On the other hand, many of Pfizer's precision oncology drugs showed strong performances in Q1. Revenue for Lorbrena (lorlatinib), which treats ALK-positive NSCLC, increased 36 percent year over year to $222 million, from $164 million in Q1 2024. Over the same period, the BRAF-MEK inhibitor combo Braftovi (encorafenib) and Mektovi (binimetinib) brought in $136 million, a 17 percent increase from $116 million in Q1 2024. Revenue from Talzenna (talazoparib), a PARP inhibitor for certain types of breast and prostate cancers, soared 74 percent to $40 million, versus $23 million in Q1 2024.

Adcetris (brentuximab vedotin), a CD30-directed treatment for some types of classical Hodgkin lymphoma, B-cell lymphoma, and T-cell lymphoma that Pfizer acquired when it bought ADC-focused Seagen in late 2023, brought in $218 million, 15 percent lower than the $257 million generated in Q1 2024.

Pfizer said it will present results from a Phase III study evaluating vepdegestrant, a PROTAC degrader codeveloped with Arvinas for the treatment of ER-positive, HER2-negative breast cancer, as a late-breaking presentation at the American Society of Clinical Oncology's annual meeting in Chicago in May.

Tariff impact

During the call, Pfizer executives acknowledged the potential impact of US President Donald Trump's proposed 25 percent tariffs on pharmaceuticals but stopped short of adjusting year-end forecasts to account for tariff costs.
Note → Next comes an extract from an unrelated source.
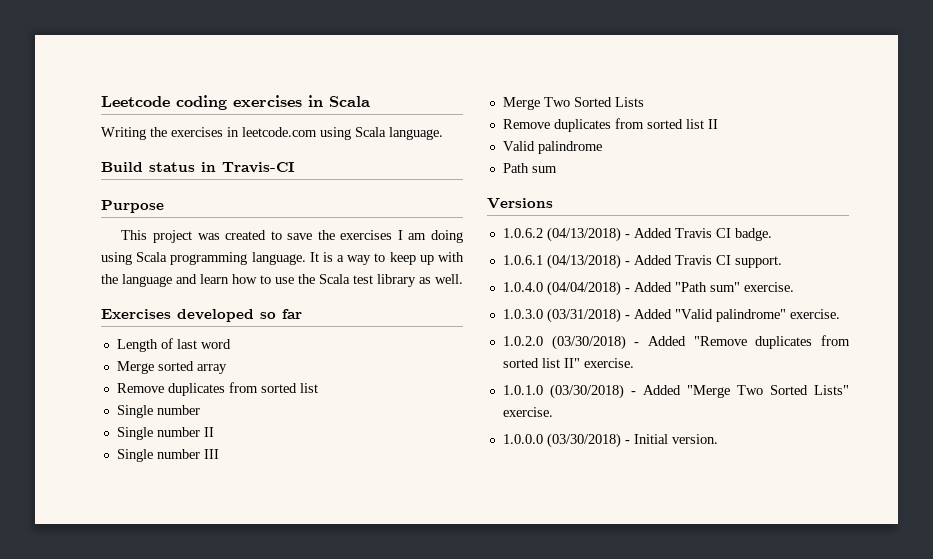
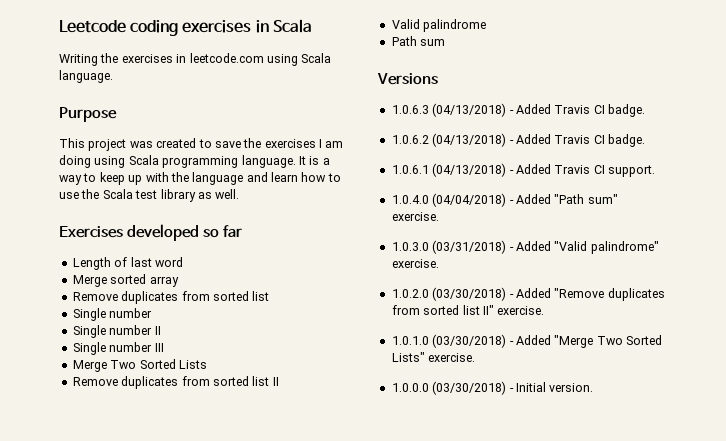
[101,162,295,173] // Build status in Travis-CI -> (113, 76) none
(553, 203) none -> [391,103,645,117] // 1.0.6.3 (04/13/2018) - Added Travis CI badge.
Other drug manufacturers have been more explicit about the hit they might take from tariffs, with Merck expecting tariff costs to total $200 million in 2025.

"The pharmaceutical industry is currently navigating a complex global landscape shaped by rapidly evolving trade and tariff policies," Denton said, adding that the company has established a team to come up with mitigation strategies should the Trump administration follow through with tariffs, including managing inventory and leveraging domestic manufacturing.

Pfizer's adjusted net income for Q1 2025 was $5.24 billion, or $.92 per share, compared to $4.67 billion, or $.82 per share, in Q1 2024. Despite Pfizer missing analysts' average revenue expectations, Pfizer's Q1 2025 EPS exceeded consensus Wall Street estimates of $.68 by 35.77 percent. 

For full-year 2025, Pfizer reaffirmed its financial outlook, expecting to report EPS between $2.80 and $3.00. The firm expects revenues to fall between $61 billion and $64 billion for the full year.